(Dataset records)
===============

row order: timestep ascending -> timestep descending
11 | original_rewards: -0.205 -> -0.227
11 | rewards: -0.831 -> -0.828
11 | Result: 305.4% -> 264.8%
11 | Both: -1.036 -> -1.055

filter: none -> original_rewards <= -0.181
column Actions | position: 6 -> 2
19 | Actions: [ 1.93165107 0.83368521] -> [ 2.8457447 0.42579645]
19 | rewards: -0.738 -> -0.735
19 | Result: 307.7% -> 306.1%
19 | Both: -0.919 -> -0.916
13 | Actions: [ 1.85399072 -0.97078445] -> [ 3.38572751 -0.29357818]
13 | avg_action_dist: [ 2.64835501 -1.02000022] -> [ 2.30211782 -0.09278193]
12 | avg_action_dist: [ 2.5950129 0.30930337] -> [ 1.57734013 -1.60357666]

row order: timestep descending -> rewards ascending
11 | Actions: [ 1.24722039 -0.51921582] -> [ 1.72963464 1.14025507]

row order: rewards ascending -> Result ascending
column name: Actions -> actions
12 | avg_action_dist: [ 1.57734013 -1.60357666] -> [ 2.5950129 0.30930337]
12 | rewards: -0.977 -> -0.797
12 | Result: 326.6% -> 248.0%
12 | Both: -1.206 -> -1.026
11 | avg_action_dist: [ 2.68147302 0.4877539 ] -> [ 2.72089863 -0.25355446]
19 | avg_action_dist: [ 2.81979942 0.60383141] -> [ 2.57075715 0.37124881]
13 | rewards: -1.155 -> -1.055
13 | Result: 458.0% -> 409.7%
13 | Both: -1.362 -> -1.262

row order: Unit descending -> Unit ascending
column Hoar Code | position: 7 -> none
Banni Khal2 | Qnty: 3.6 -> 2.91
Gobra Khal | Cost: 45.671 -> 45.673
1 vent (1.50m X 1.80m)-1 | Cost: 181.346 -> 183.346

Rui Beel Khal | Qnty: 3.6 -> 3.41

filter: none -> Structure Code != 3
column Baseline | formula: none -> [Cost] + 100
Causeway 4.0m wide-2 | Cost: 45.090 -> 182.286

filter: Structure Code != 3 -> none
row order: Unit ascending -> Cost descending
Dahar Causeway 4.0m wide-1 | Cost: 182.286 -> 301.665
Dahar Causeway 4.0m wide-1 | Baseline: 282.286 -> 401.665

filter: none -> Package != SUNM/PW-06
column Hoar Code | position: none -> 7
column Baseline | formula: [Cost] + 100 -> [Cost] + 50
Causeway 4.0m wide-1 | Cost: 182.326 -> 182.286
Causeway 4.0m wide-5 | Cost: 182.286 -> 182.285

===============

=== YOUR TASK ===
Give back each entry so that it matches the original word for word.

=== RESULT OF THE EXERCISE ===
row order: timestep ascending -> timestep descending
11 | original_rewards: -0.205 -> -0.227
11 | rewards: -0.831 -> -0.828
11 | Result: 305.4% -> 264.8%
11 | Both: -1.036 -> -1.055

filter: none -> original_rewards <= -0.181
column Actions | position: 6 -> 2
19 | Actions: [ 1.93165107 0.83368521] -> [ 2.8457447 0.42579645]
19 | rewards: -0.738 -> -0.735
19 | Result: 307.7% -> 306.1%
19 | Both: -0.919 -> -0.916
13 | Actions: [ 1.85399072 -0.97078445] -> [ 3.38572751 -0.29357818]
13 | avg_action_dist: [ 2.64835501 -1.02000022] -> [ 2.30211782 -0.09278193]
12 | avg_action_dist: [ 2.5950129 0.30930337] -> [ 1.57734013 -1.60357666]

row order: timestep descending -> rewards ascending
11 | Actions: [ 1.24722039 -0.51921582] -> [ 1.72963464 1.14025507]

row order: rewards ascending -> Result ascending
column name: Actions -> actions
12 | avg_action_dist: [ 1.57734013 -1.60357666] -> [ 2.5950129 0.30930337]
12 | rewards: -0.977 -> -0.797
12 | Result: 326.6% -> 248.0%
12 | Both: -1.206 -> -1.026
11 | avg_action_dist: [ 2.68147302 0.4877539 ] -> [ 2.72089863 -0.25355446]
19 | avg_action_dist: [ 2.81979942 0.60383141] -> [ 2.57075715 0.37124881]
13 | rewards: -1.155 -> -1.055
13 | Result: 458.0% -> 409.7%
13 | Both: -1.362 -> -1.262

row order: Unit descending -> Unit ascending
column Hoar Code | position: 7 -> none
Banni Khal2 | Qnty: 3.6 -> 2.91
Gobra Khal | Cost: 45.671 -> 45.673
1 vent (1.50m X 1.80m)-1 | Cost: 181.346 -> 183.346

Rui Beel Khal | Qnty: 3.6 -> 3.41

filter: none -> Structure Code != 3
column Baseline | formula: none -> [Cost] + 100
Causeway 4.0m wide-2 | Cost: 45.090 -> 182.286

filter: Structure Code != 3 -> none
row order: Unit ascending -> Cost descending
Dahar Causeway 4.0m wide-1 | Cost: 182.286 -> 301.665
Dahar Causeway 4.0m wide-1 | Baseline: 282.286 -> 401.665

filter: none -> Package != SUNM/PW-06
column Hoar Code | position: none -> 7
column Baseline | formula: [Cost] + 100 -> [Cost] + 50
Causeway 4.0m wide-1 | Cost: 182.326 -> 182.286
Causeway 4.0m wide-5 | Cost: 182.286 -> 182.285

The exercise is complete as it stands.